If these were truly her records, then why did they feel so real—or disconnected? Why did every detail look right on paper but wrong in her memory? The questions only deepened the irritation building inside her chest.

She abruptly turned toward Sidharth's wardrobe.

Her movements became faster now, sharper, more calculated. She ran her fingers along the edges of the wardrobe frame, searching for anything unusual. Her eyes scanned every compartment, every hidden corner, every possible place that could contain something she wasn't supposed to see.

Her gaze paused at a section that looked slightly more secure than the rest.

A locker.

A digital lock panel is neatly embedded in the wooden surface.

She stared at it for a moment, her mind instantly analyzing the risk.

If she tried to enter a password even once, a security alert would likely trigger.

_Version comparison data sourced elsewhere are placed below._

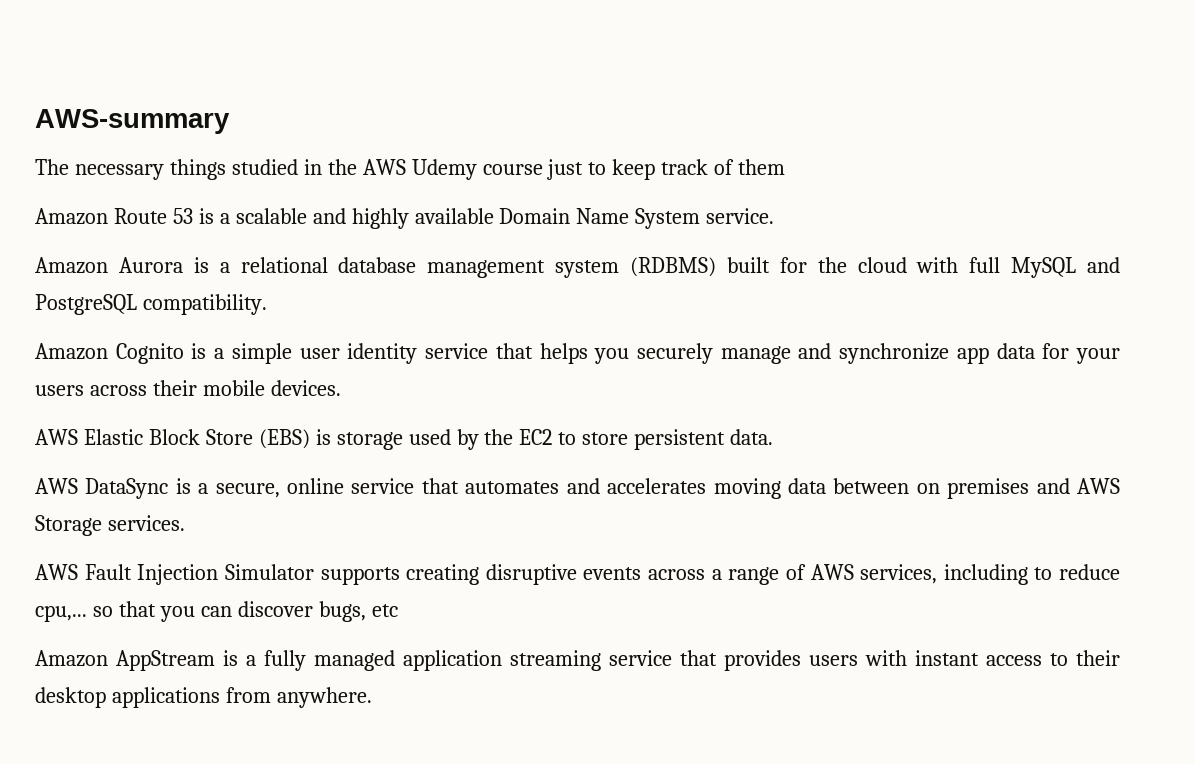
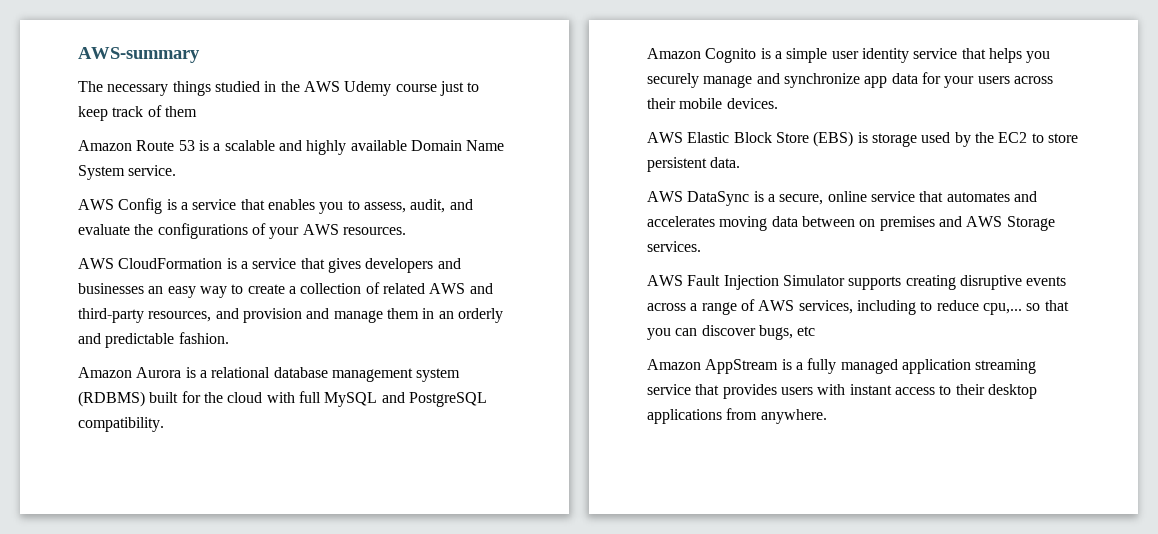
(775, 216) none -> [78,198,473,214] [78,223,406,239] [78,258,461,273] [78,282,493,298] [78,308,503,323] [78,332,229,348] // AWS Config is a service that enables you to assess, audit, and evaluate the configurations of your AWS resources. // AWS CloudFormation is a service that gives developers and businesses an easy way to create a collection of related AWS and third-party resources, and provision and manage them in an orderly and predictable fashion.

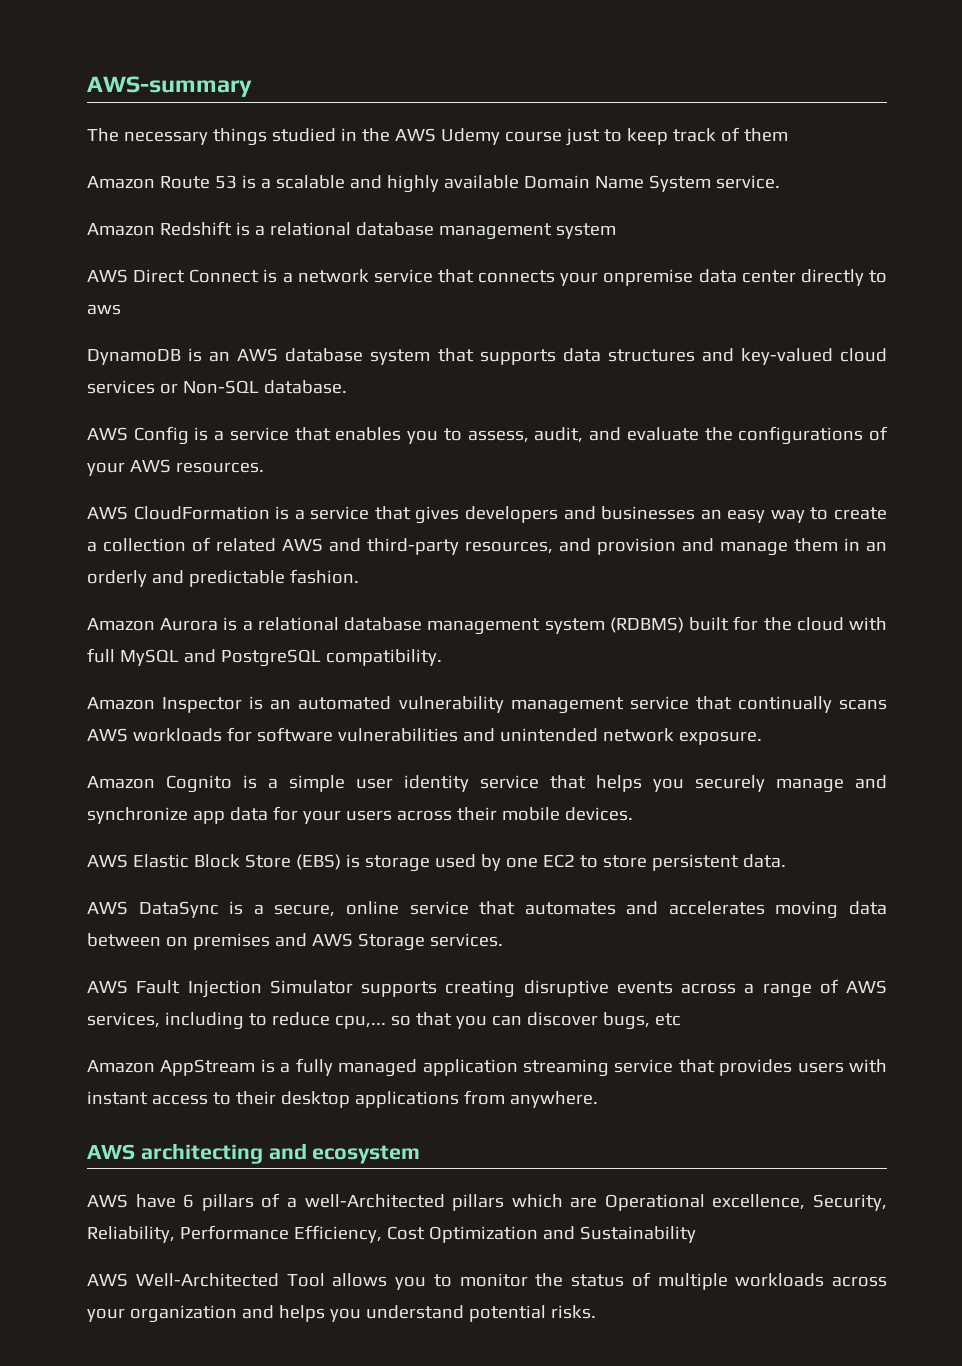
(177, 170) none -> [87,221,616,240] [87,269,887,286] [87,304,121,315] [87,348,887,365] [87,380,347,394] // Amazon Redshift is a relational database management system // AWS Direct Connect is a network service that connects your onpremise data center directly to aws // DynamoDB is an AWS database system that supports data structures and key-valued cloud services or Non-SQL database.
(164, 424) none -> [87,696,888,714] [87,727,762,745] // Amazon Inspector is an automated vulnerability management service that continually scans AWS workloads for software vulnerabilities and unintended network exposure.
[974,132,994,143] the -> [505,857,538,868] one
(827, 416) none -> [87,1143,421,1164] [87,1193,887,1211] [87,1225,696,1243] [87,1272,887,1290] [87,1305,596,1323] // AWS architecting and ecosystem // AWS have 6 pillars of a well-Architected pillars which are Operational excellence, Security, Reliability, Performance Efficiency, Cost Optimization and Sustainability // AWS Well-Architected Tool allows you to monitor the status of multiple workloads across your organization and helps you understand potential risks.

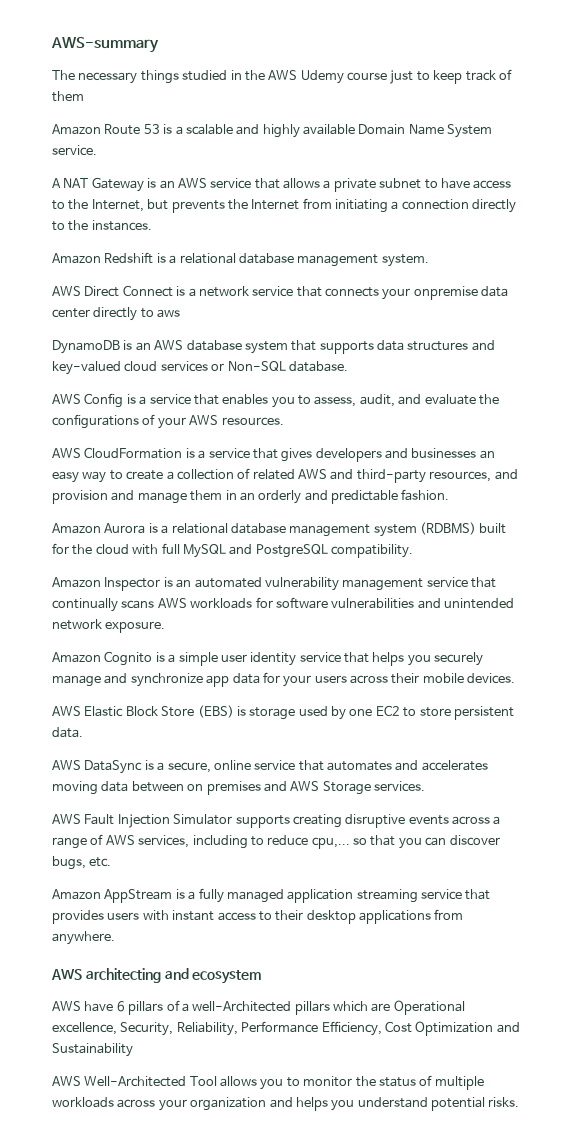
(780, 182) none -> [52,177,512,192] [52,198,517,213] [52,220,152,231] // A NAT Gateway is an AWS service that allows a private subnet to have access to the Internet, but prevents the Internet from initiating a connection directly to the instances.
[555,223,616,239] system -> [381,254,429,267] system.
[654,1013,681,1026] etc -> [89,857,112,867] etc.

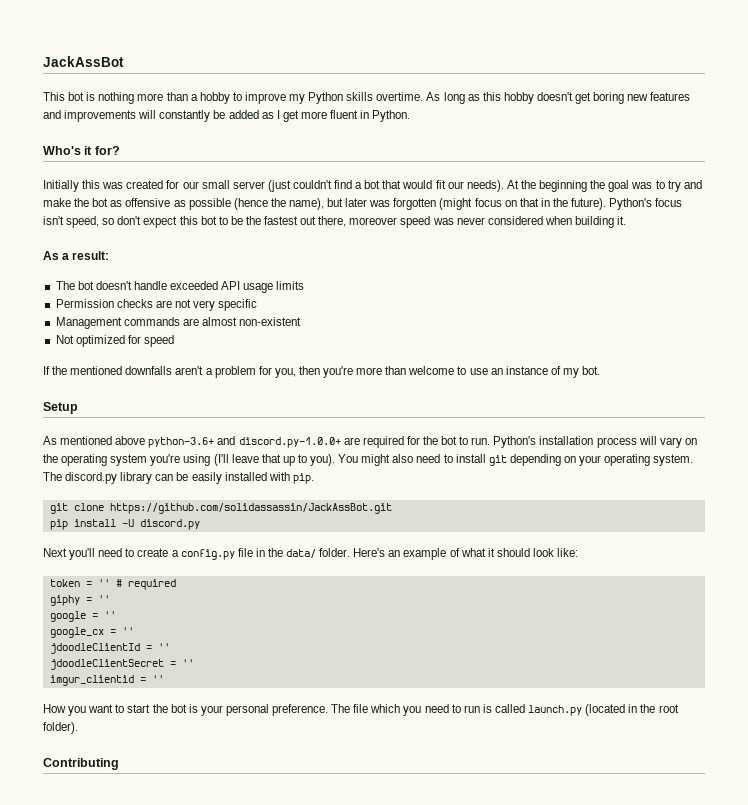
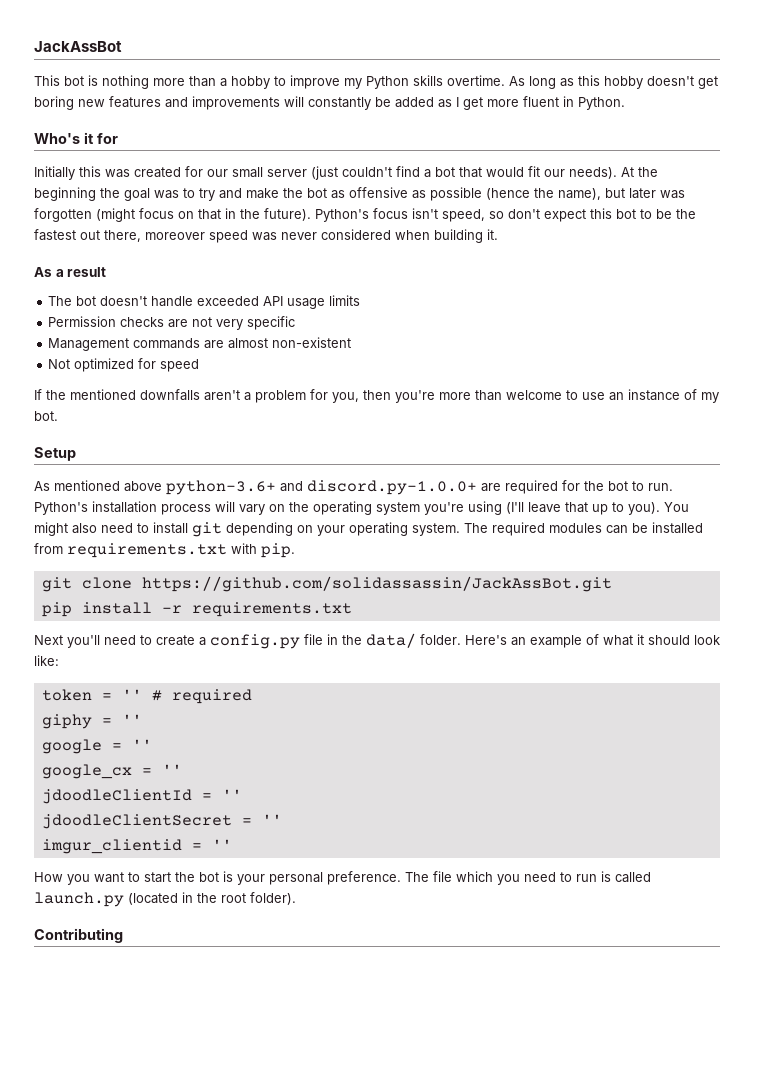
[94,146,120,155] for? -> [96,133,118,144] for
[72,251,110,260] result: -> [67,267,107,277] result
[65,472,267,484] discord.py library can be easily installed -> [492,522,703,536] [34,543,227,558] required modules can be installed from requirements.txt
[121,519,200,530] -U discord.py -> [161,602,352,617] -r requirements.txt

And if Sidharth was monitoring her, she would be caught before she even got close to finding anything useful.

Her fingers curled into a fist.

No.

That wasn't an option.

She stepped back slowly, forcing herself to abandon the idea. Instead, she gathered all the documents she had found and placed them carefully inside a folder. Her breathing steadied as her mind shifted from panic to focus.

She needed clarity.

Not confrontation.

Not yet.

Moving quickly, she changed into a simple yet decent outfit, ensuring she looked unnoticeable rather than suspicious. Every movement was efficient, controlled, almost military-like in precision.

Within minutes, she was ready.

She glanced at the clock once.

Time was running.

Without hesitation, Aarohi slipped out of the room and moved through the house silently. The corridors were empty, the silence almost too convenient. She descended the stairs carefully, avoiding any sound that might alert anyone who could still be inside.

Outside, the morning air felt colder than before.

The house stood behind her like a sealed memory.

Without looking back, she made her way toward the parking area.

A large Endeavour stood parked neatly under the shade.

Sidharth's car.

Aarohi hesitated for only a second.

Then she opened the door and slipped inside, as she managed to get the key from his drawer.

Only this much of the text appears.